* _What is required_:
Could you reproduce, exactly and alone, the lines running from the one with "[309,841,398,854] Transaction ->" to the end of the data below?
== Entries shown ==
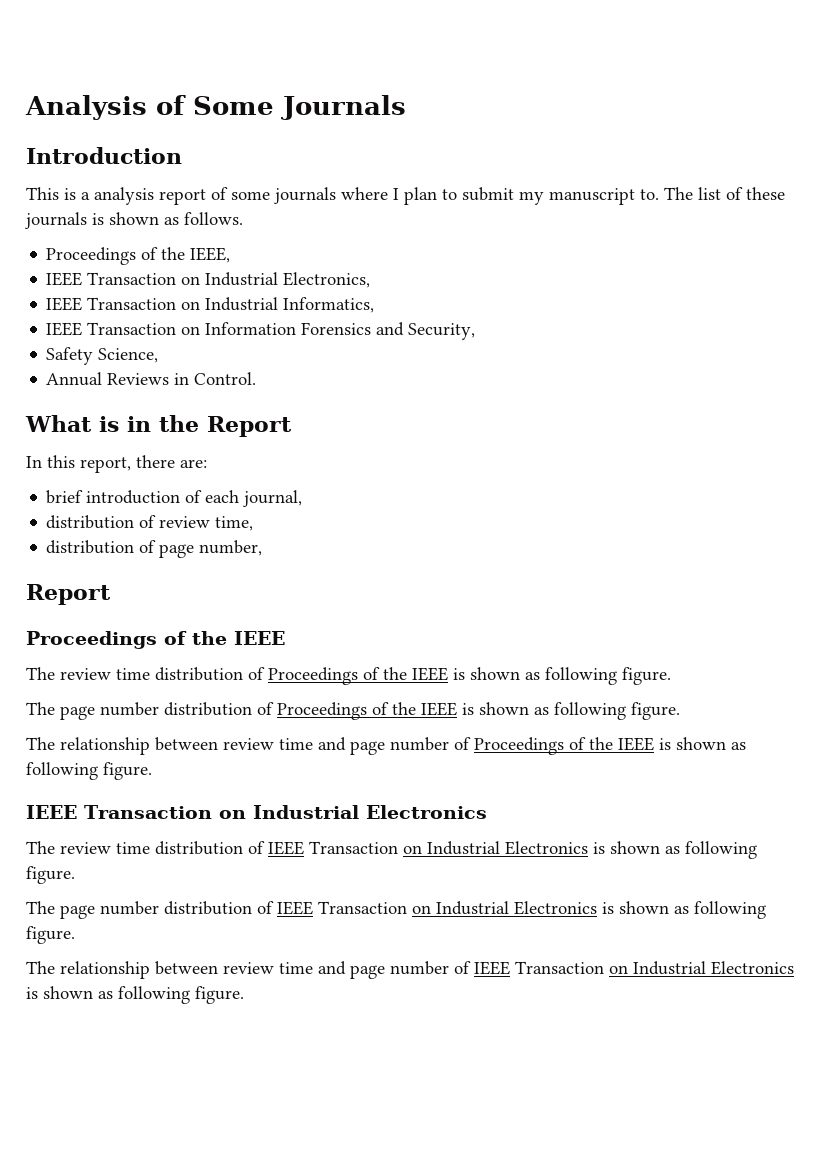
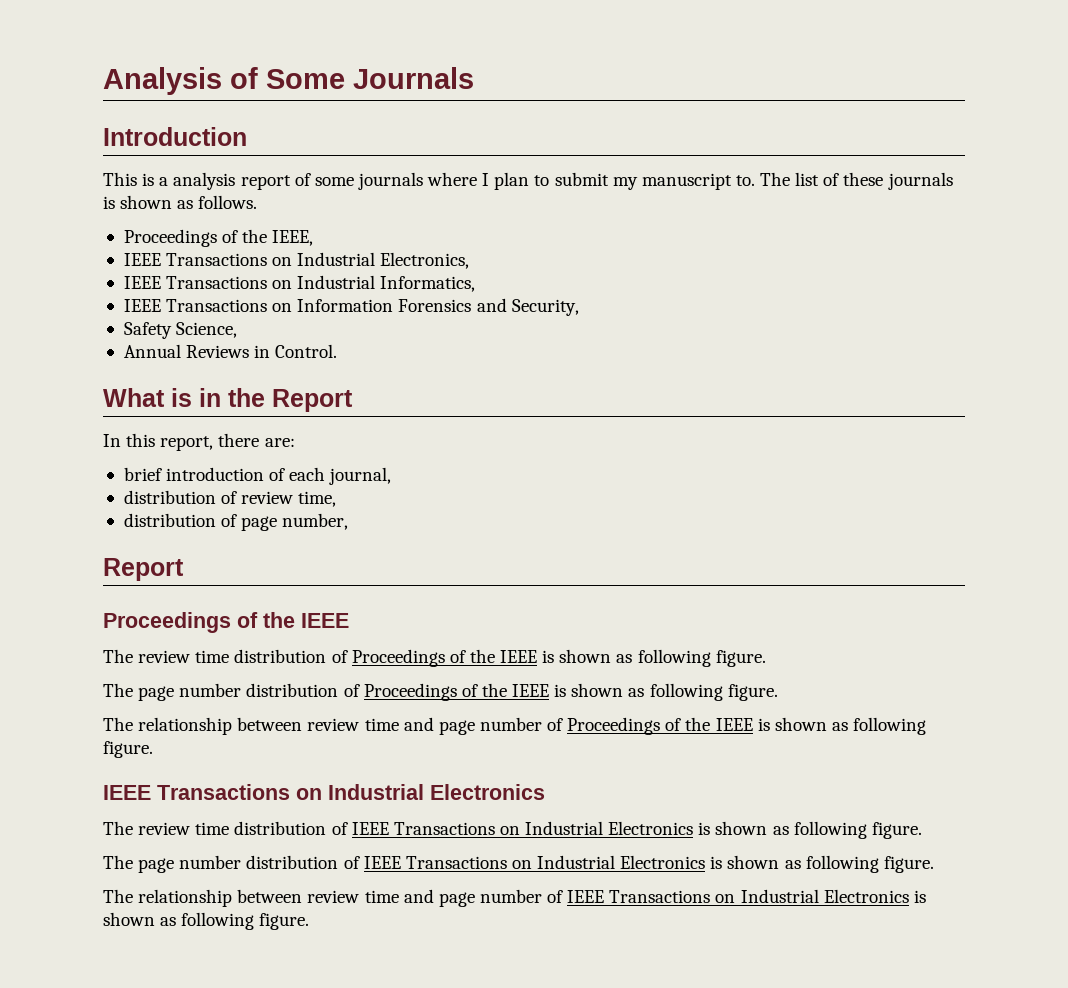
[87,272,177,285] Transaction -> [166,253,268,266] Transactions
[87,297,177,310] Transaction -> [166,276,268,289] Transactions
[87,322,177,335] Transaction -> [166,299,268,312] Transactions
[84,805,212,819] Transaction -> [157,784,290,800] Transactions
[309,841,398,854] Transaction -> [393,822,495,835] Transactions
[318,901,407,914] Transaction -> [405,856,507,869] Transactions
[515,961,604,974] Transaction -> [609,890,711,903] Transactions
===
* _Expected answer_:
[309,841,398,854] Transaction -> [393,822,495,835] Transactions
[318,901,407,914] Transaction -> [405,856,507,869] Transactions
[515,961,604,974] Transaction -> [609,890,711,903] Transactions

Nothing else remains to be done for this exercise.